PROBLEM →
Return only that part of the material below which starts with the line containing "[895,524,952,536] Lavrov. ->" and goes on through the line containing "[188,434,213,443] here -> (478, 569) none", restated exactly.

DATASET EXTRACT →
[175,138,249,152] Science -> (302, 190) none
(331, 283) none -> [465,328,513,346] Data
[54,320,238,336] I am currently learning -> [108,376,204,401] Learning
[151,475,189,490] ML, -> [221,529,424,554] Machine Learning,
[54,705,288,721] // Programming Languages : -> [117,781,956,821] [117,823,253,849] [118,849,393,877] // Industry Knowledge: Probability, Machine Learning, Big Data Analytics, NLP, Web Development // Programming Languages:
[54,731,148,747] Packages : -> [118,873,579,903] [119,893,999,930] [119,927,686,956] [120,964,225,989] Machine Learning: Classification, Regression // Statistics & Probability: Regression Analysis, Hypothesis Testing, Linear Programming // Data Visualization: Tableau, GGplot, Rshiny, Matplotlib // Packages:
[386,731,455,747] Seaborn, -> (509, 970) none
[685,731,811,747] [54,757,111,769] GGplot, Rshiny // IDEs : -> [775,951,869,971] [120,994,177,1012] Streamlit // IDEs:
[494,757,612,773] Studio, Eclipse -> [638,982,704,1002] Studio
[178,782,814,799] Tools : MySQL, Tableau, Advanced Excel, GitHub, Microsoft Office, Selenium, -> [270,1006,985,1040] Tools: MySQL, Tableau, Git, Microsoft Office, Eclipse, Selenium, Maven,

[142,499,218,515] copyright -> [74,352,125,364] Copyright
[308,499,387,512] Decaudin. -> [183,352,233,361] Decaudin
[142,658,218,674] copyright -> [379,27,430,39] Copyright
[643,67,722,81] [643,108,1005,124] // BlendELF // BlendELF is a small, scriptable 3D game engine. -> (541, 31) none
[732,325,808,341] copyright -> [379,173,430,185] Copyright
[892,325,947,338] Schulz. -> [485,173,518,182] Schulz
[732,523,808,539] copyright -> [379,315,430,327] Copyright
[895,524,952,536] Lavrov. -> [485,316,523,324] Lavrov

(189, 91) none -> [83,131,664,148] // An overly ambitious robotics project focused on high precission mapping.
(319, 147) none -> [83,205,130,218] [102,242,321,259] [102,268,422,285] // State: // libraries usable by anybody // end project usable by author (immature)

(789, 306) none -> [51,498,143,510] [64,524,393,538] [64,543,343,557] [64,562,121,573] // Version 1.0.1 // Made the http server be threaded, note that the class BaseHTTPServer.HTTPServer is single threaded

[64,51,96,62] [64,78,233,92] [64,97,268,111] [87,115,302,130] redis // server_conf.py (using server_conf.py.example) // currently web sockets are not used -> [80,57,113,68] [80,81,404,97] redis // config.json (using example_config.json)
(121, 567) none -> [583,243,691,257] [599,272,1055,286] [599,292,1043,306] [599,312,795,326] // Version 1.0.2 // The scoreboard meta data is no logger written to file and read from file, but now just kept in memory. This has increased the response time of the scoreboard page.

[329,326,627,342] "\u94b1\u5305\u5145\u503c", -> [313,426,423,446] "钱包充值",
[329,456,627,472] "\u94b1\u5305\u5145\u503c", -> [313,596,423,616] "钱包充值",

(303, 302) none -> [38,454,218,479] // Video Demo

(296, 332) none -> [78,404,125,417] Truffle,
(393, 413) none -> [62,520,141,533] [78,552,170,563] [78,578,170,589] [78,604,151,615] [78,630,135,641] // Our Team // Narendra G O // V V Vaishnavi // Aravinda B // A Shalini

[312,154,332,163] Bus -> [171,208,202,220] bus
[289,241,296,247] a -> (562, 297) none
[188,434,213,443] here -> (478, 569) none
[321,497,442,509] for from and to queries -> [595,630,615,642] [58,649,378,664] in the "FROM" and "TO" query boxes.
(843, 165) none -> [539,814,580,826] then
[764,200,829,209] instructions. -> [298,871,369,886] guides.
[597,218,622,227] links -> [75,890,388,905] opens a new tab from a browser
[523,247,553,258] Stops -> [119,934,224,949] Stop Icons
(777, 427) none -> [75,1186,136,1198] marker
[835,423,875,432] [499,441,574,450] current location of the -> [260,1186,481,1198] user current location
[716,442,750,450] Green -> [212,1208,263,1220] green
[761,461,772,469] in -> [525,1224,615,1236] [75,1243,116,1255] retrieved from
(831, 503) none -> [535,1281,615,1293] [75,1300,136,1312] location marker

TASK SOLUTION →
[895,524,952,536] Lavrov. -> [485,316,523,324] Lavrov

(189, 91) none -> [83,131,664,148] // An overly ambitious robotics project focused on high precission mapping.
(319, 147) none -> [83,205,130,218] [102,242,321,259] [102,268,422,285] // State: // libraries usable by anybody // end project usable by author (immature)

(789, 306) none -> [51,498,143,510] [64,524,393,538] [64,543,343,557] [64,562,121,573] // Version 1.0.1 // Made the http server be threaded, note that the class BaseHTTPServer.HTTPServer is single threaded

[64,51,96,62] [64,78,233,92] [64,97,268,111] [87,115,302,130] redis // server_conf.py (using server_conf.py.example) // currently web sockets are not used -> [80,57,113,68] [80,81,404,97] redis // config.json (using example_config.json)
(121, 567) none -> [583,243,691,257] [599,272,1055,286] [599,292,1043,306] [599,312,795,326] // Version 1.0.2 // The scoreboard meta data is no logger written to file and read from file, but now just kept in memory. This has increased the response time of the scoreboard page.

[329,326,627,342] "\u94b1\u5305\u5145\u503c", -> [313,426,423,446] "钱包充值",
[329,456,627,472] "\u94b1\u5305\u5145\u503c", -> [313,596,423,616] "钱包充值",

(303, 302) none -> [38,454,218,479] // Video Demo

(296, 332) none -> [78,404,125,417] Truffle,
(393, 413) none -> [62,520,141,533] [78,552,170,563] [78,578,170,589] [78,604,151,615] [78,630,135,641] // Our Team // Narendra G O // V V Vaishnavi // Aravinda B // A Shalini

[312,154,332,163] Bus -> [171,208,202,220] bus
[289,241,296,247] a -> (562, 297) none
[188,434,213,443] here -> (478, 569) none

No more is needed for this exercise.